Your answer should be the lines below from the one holding "[19,56,410,99] La Complutense" through the one holding "none -> [38,433,824,654]", copied exactly and with nothing else.

■ **TASK MATERIAL**
BEGIN

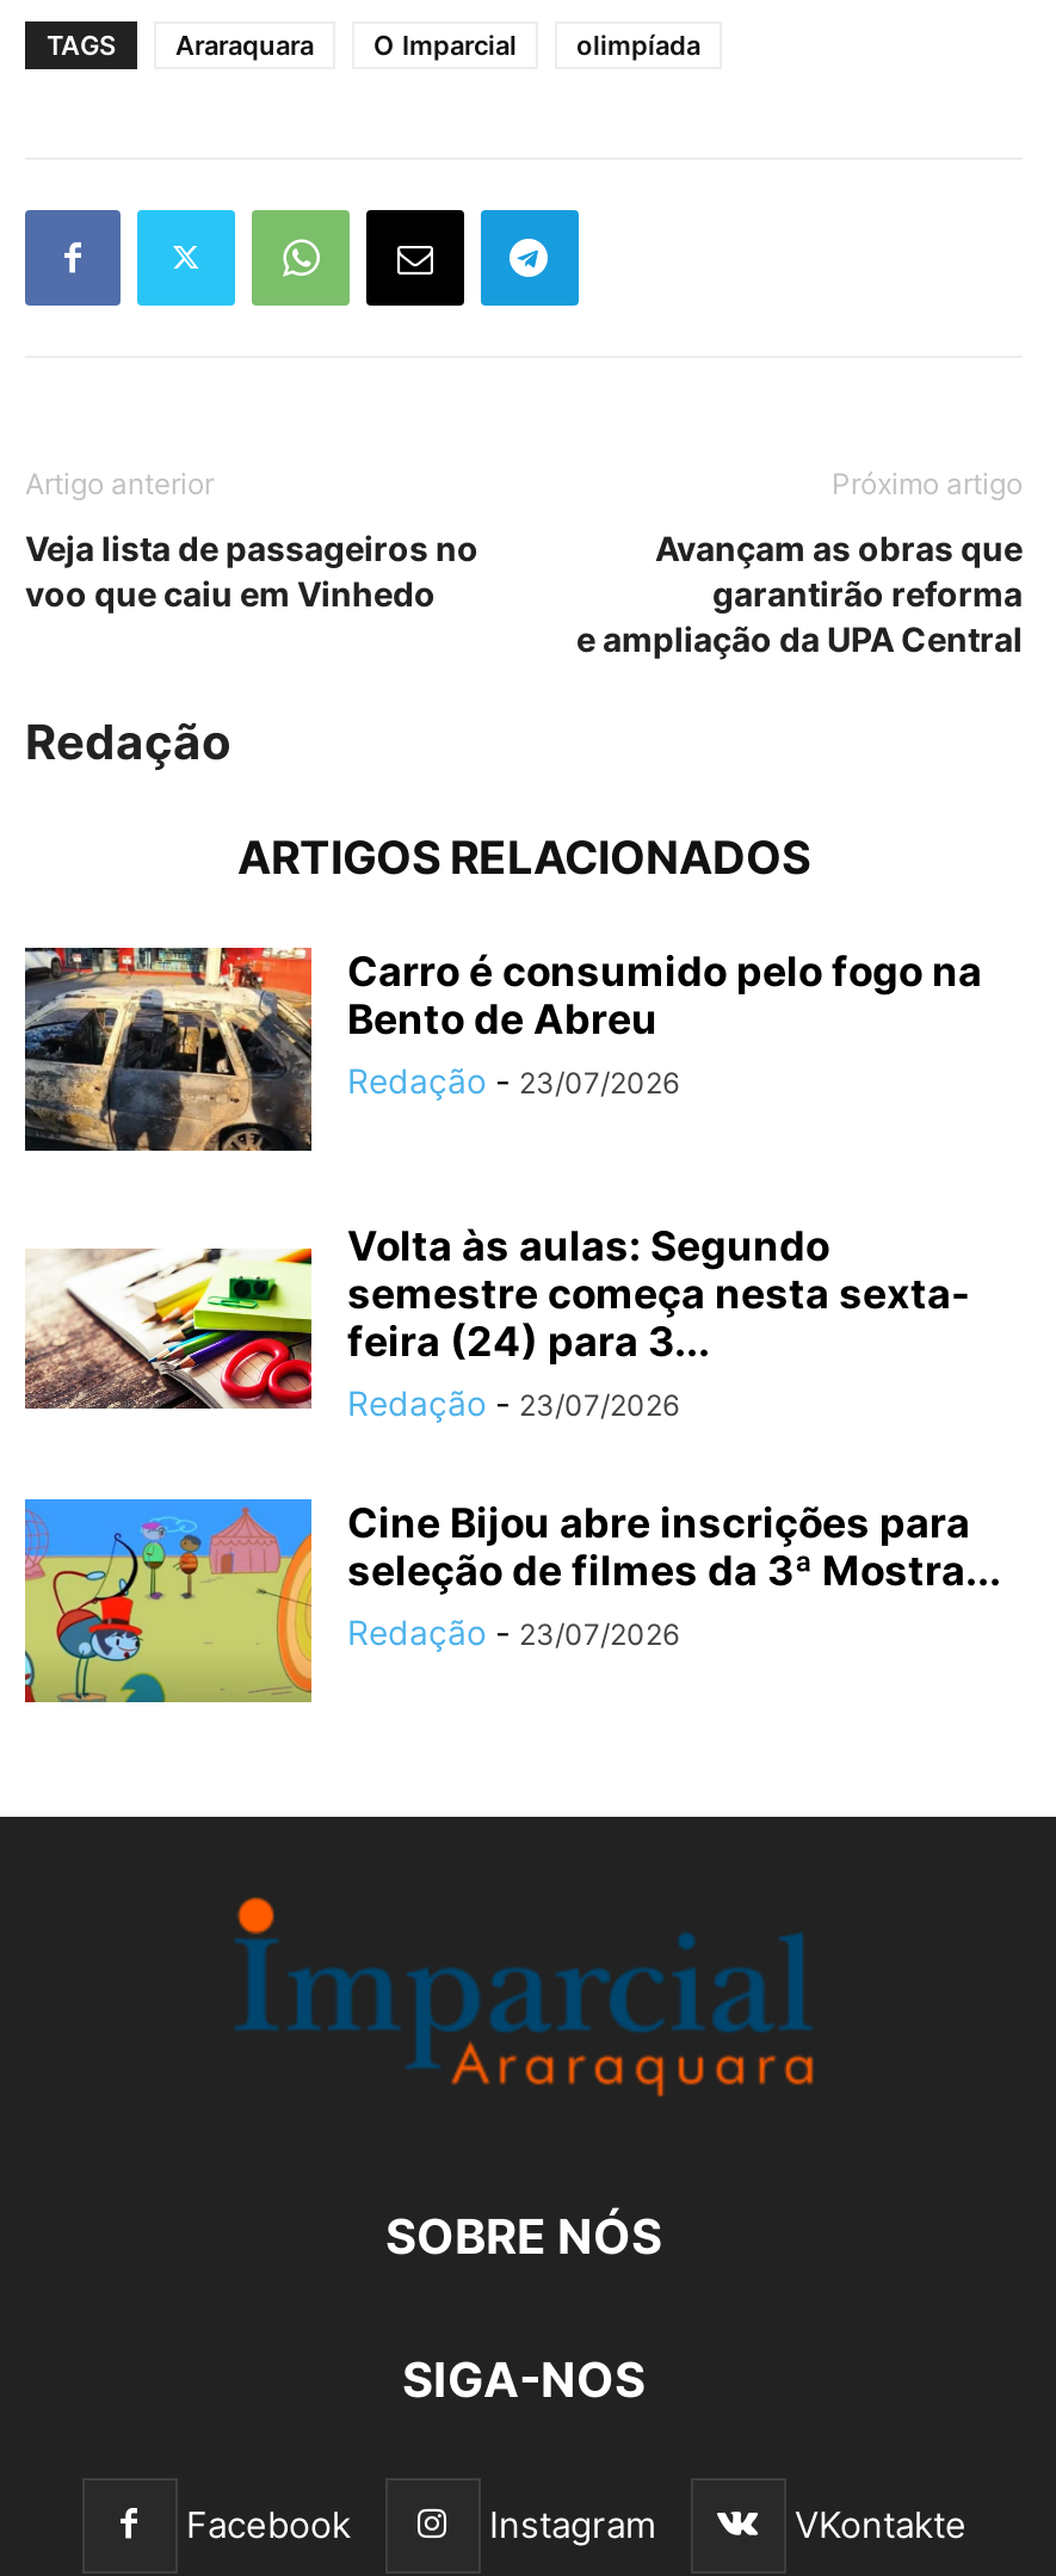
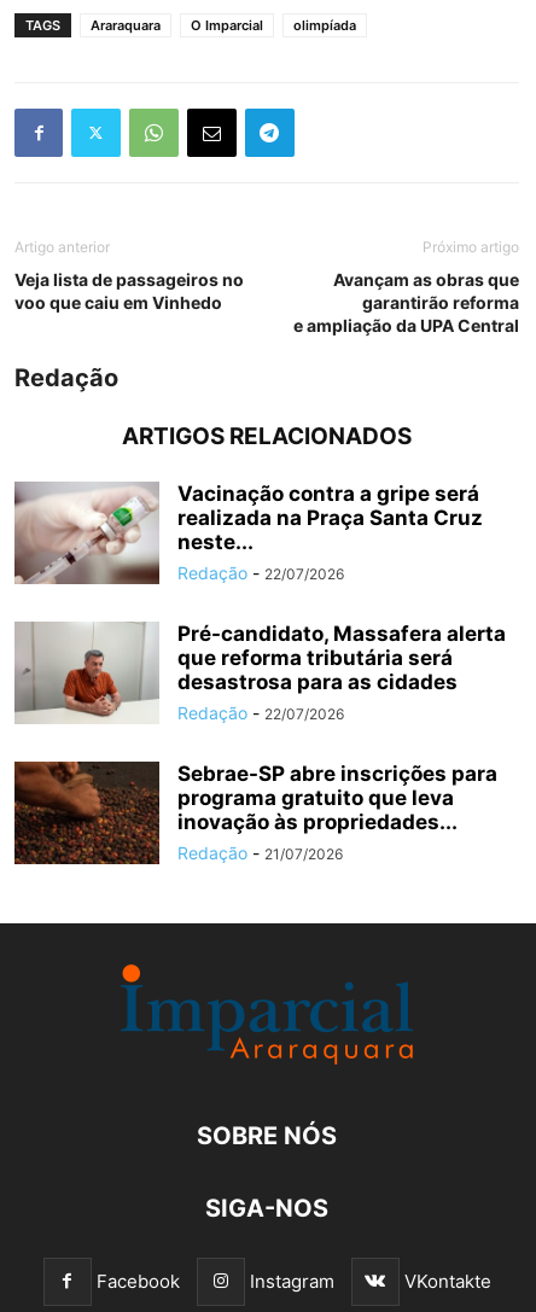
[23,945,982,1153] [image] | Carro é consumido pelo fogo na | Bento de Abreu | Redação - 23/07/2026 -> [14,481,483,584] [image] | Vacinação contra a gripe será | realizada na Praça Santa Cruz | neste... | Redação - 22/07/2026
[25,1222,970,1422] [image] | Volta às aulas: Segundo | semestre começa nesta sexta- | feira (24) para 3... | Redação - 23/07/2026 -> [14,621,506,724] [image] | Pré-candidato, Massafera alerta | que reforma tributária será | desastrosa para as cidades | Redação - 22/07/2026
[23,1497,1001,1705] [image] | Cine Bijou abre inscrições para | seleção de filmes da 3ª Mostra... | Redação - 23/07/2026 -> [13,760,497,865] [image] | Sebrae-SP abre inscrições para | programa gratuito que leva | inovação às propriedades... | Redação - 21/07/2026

END
BEGIN

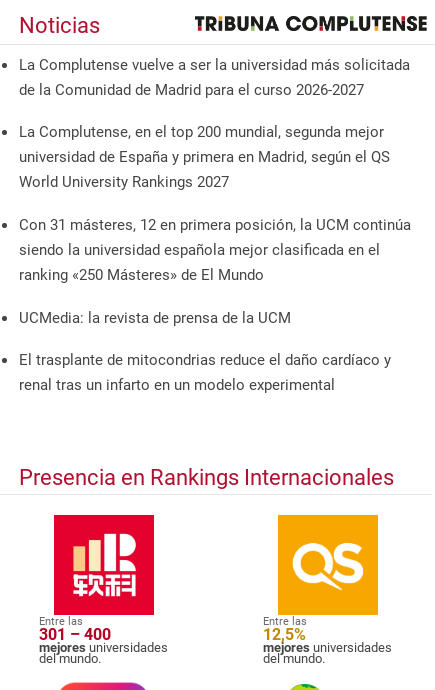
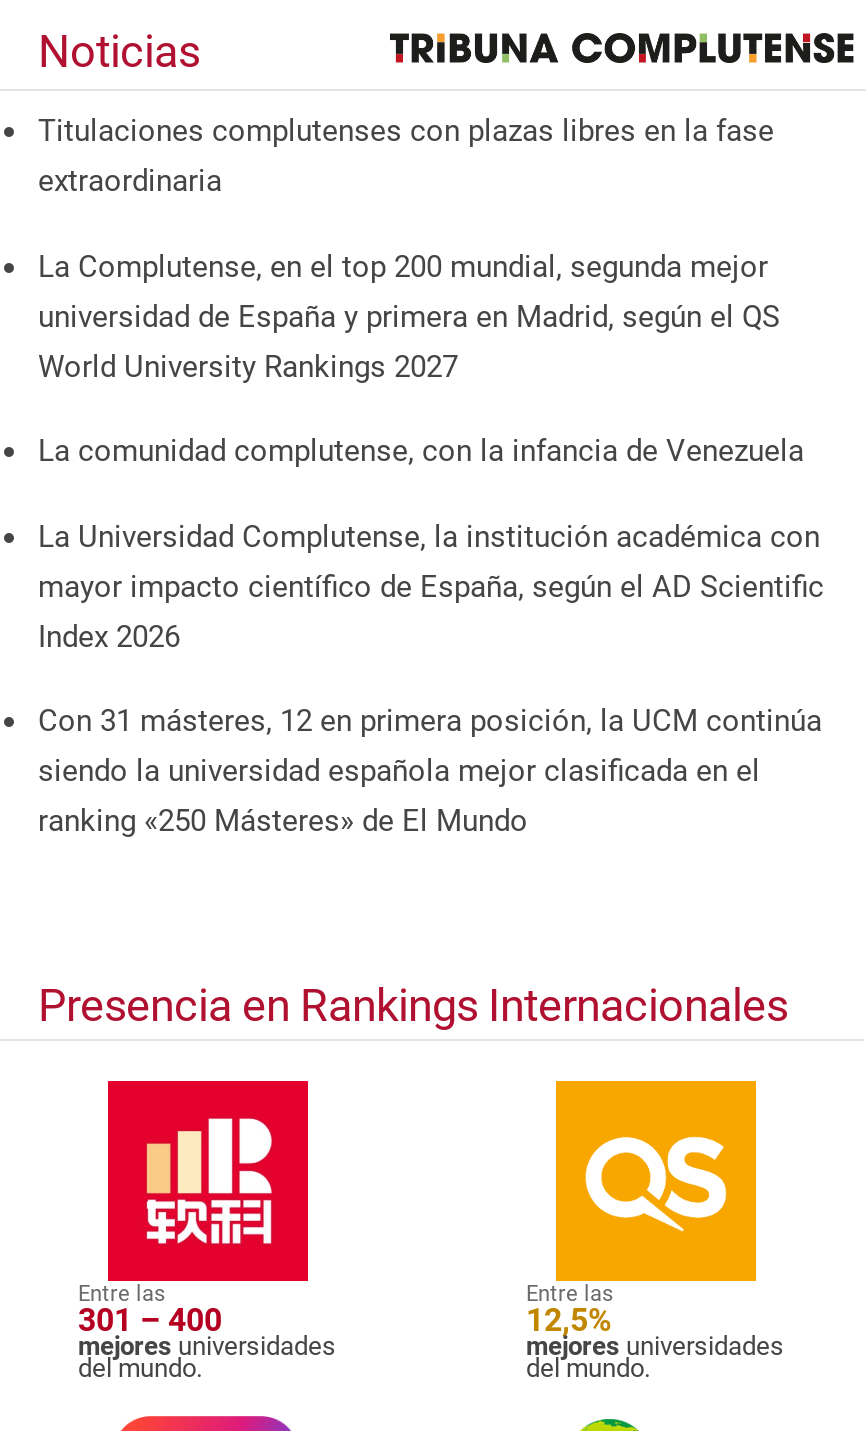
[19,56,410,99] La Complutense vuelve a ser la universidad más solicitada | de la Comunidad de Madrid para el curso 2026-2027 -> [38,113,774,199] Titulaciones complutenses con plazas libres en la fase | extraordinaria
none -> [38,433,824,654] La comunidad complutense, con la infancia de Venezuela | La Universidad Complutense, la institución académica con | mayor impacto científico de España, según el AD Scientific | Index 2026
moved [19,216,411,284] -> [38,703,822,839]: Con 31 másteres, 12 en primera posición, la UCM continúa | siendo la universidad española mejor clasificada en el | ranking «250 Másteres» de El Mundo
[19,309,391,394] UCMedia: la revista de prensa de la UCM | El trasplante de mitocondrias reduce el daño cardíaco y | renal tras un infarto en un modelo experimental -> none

END

■ **SOLUTION FOR THIS EXERCISE**
[19,56,410,99] La Complutense vuelve a ser la universidad más solicitada | de la Comunidad de Madrid para el curso 2026-2027 -> [38,113,774,199] Titulaciones complutenses con plazas libres en la fase | extraordinaria
none -> [38,433,824,654] La comunidad complutense, con la infancia de Venezuela | La Universidad Complutense, la institución académica con | mayor impacto científico de España, según el AD Scientific | Index 2026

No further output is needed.